All pictures should be dropped, and only the lines from the top of the entries below through the line containing "- Tirsdag, 22. marts" repeated exactly, both ends included.

Revision comparison data:
──────────
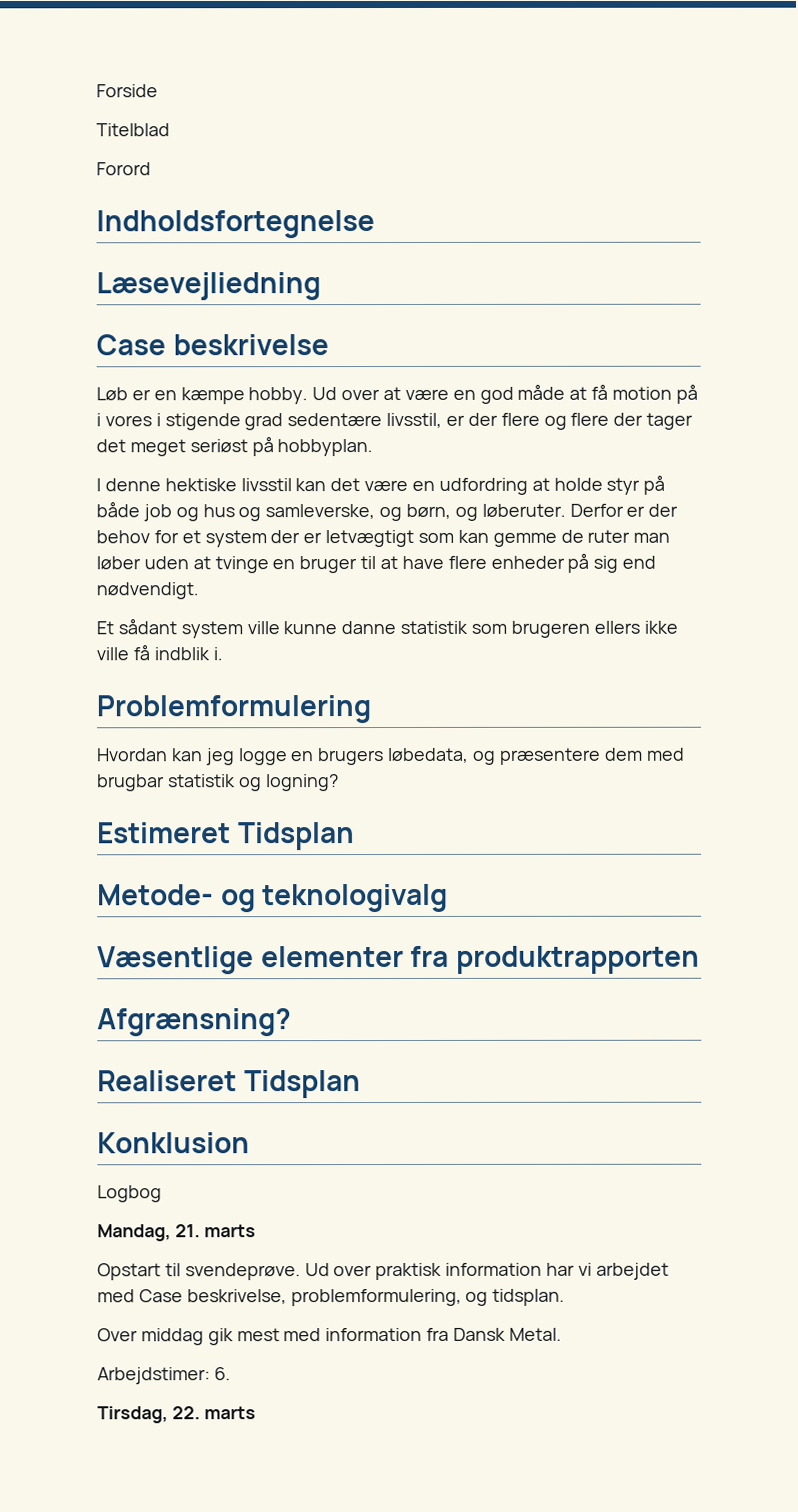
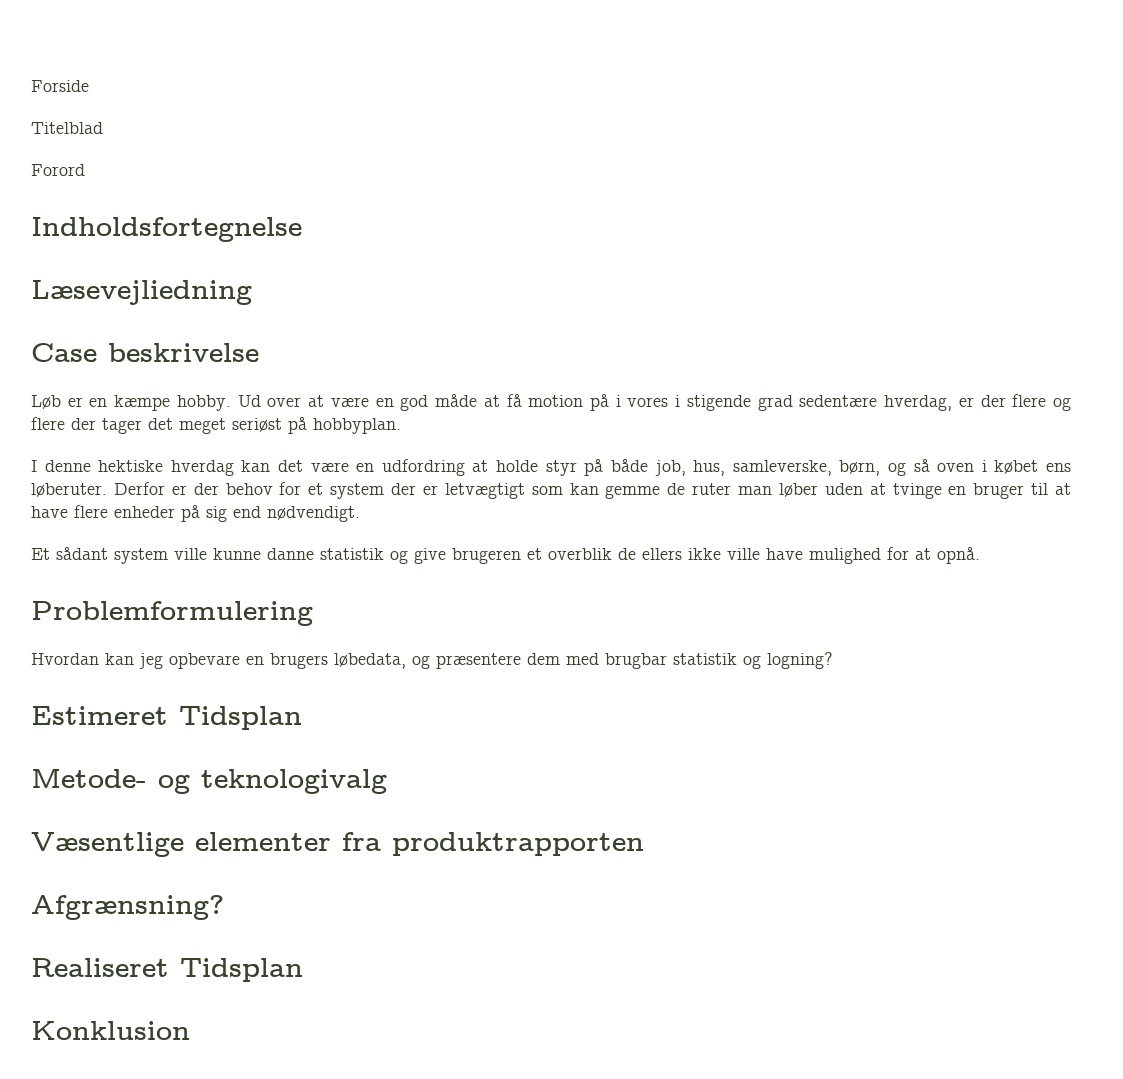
- Ud over at være en god måde at få motion på i vores i stigende grad sedentære livsstil, er der flere og flere der tager det meget seriøst på hobbyplan.
+ Ud over at være en god måde at få motion på i vores i stigende grad sedentære hverdag, er der flere og flere der tager det meget seriøst på hobbyplan.
- I denne hektiske livsstil kan det være en udfordring at holde styr på både job og hus og samleverske, og børn, og løberuter.
+ I denne hektiske hverdag kan det være en udfordring at holde styr på både job, hus, samleverske, børn, og så oven i købet ens løberuter.
- Et sådant system ville kunne danne statistik som brugeren ellers ikke ville få indblik i.
+ Et sådant system ville kunne danne statistik og give brugeren et overblik de ellers ikke ville have mulighed for at opnå.
- Hvordan kan jeg logge en brugers løbedata, og præsentere dem med brugbar statistik og logning?
+ Hvordan kan jeg opbevare en brugers løbedata, og præsentere dem med brugbar statistik og logning?
- Logbog
- Mandag, 21. marts
- Opstart til svendeprøve. Ud over praktisk information har vi arbejdet med Case beskrivelse, problemformulering, og tidsplan.
- Over middag gik mest med information fra Dansk Metal.
- Arbejdstimer: 6.
- Tirsdag, 22. marts

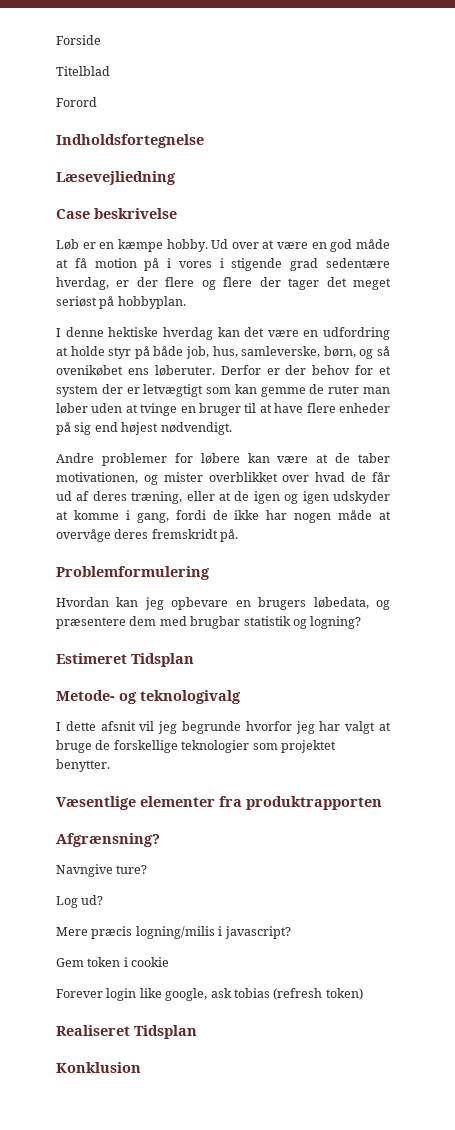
- I denne hektiske hverdag kan det være en udfordring at holde styr på både job, hus, samleverske, børn, og så oven i købet ens løberuter.
+ I denne hektiske hverdag kan det være en udfordring at holde styr på både job, hus, samleverske, børn, og så ovenikøbet ens løberuter.
- Derfor er der behov for et system der er letvægtigt som kan gemme de ruter man løber uden at tvinge en bruger til at have flere enheder på sig end nødvendigt.
+ Derfor er der behov for et system der er letvægtigt som kan gemme de ruter man løber uden at tvinge en bruger til at have flere enheder på sig end højest nødvendigt.
- Et sådant system ville kunne danne statistik og give brugeren et overblik de ellers ikke ville have mulighed for at opnå.
+ Andre problemer for løbere kan være at de taber motivationen, og mister overblikket over hvad de får ud af deres træning, eller at de igen og igen udskyder at komme i gang, fordi de ikke har nogen måde at overvåge deres fremskridt på.
+ I dette afsnit vil jeg begrunde hvorfor jeg har valgt at bruge de forskellige teknologier som projektet benytter.
+ Navngive ture?
+ Log ud?
+ Mere præcis logning/milis i javascript?
+ Gem token i cookie
+ Forever login like google, ask tobias (refresh token)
──────────
ANSWER BELOW:
- Ud over at være en god måde at få motion på i vores i stigende grad sedentære livsstil, er der flere og flere der tager det meget seriøst på hobbyplan.
+ Ud over at være en god måde at få motion på i vores i stigende grad sedentære hverdag, er der flere og flere der tager det meget seriøst på hobbyplan.
- I denne hektiske livsstil kan det være en udfordring at holde styr på både job og hus og samleverske, og børn, og løberuter.
+ I denne hektiske hverdag kan det være en udfordring at holde styr på både job, hus, samleverske, børn, og så oven i købet ens løberuter.
- Et sådant system ville kunne danne statistik som brugeren ellers ikke ville få indblik i.
+ Et sådant system ville kunne danne statistik og give brugeren et overblik de ellers ikke ville have mulighed for at opnå.
- Hvordan kan jeg logge en brugers løbedata, og præsentere dem med brugbar statistik og logning?
+ Hvordan kan jeg opbevare en brugers løbedata, og præsentere dem med brugbar statistik og logning?
- Logbog
- Mandag, 21. marts
- Opstart til svendeprøve. Ud over praktisk information har vi arbejdet med Case beskrivelse, problemformulering, og tidsplan.
- Over middag gik mest med information fra Dansk Metal.
- Arbejdstimer: 6.
- Tirsdag, 22. marts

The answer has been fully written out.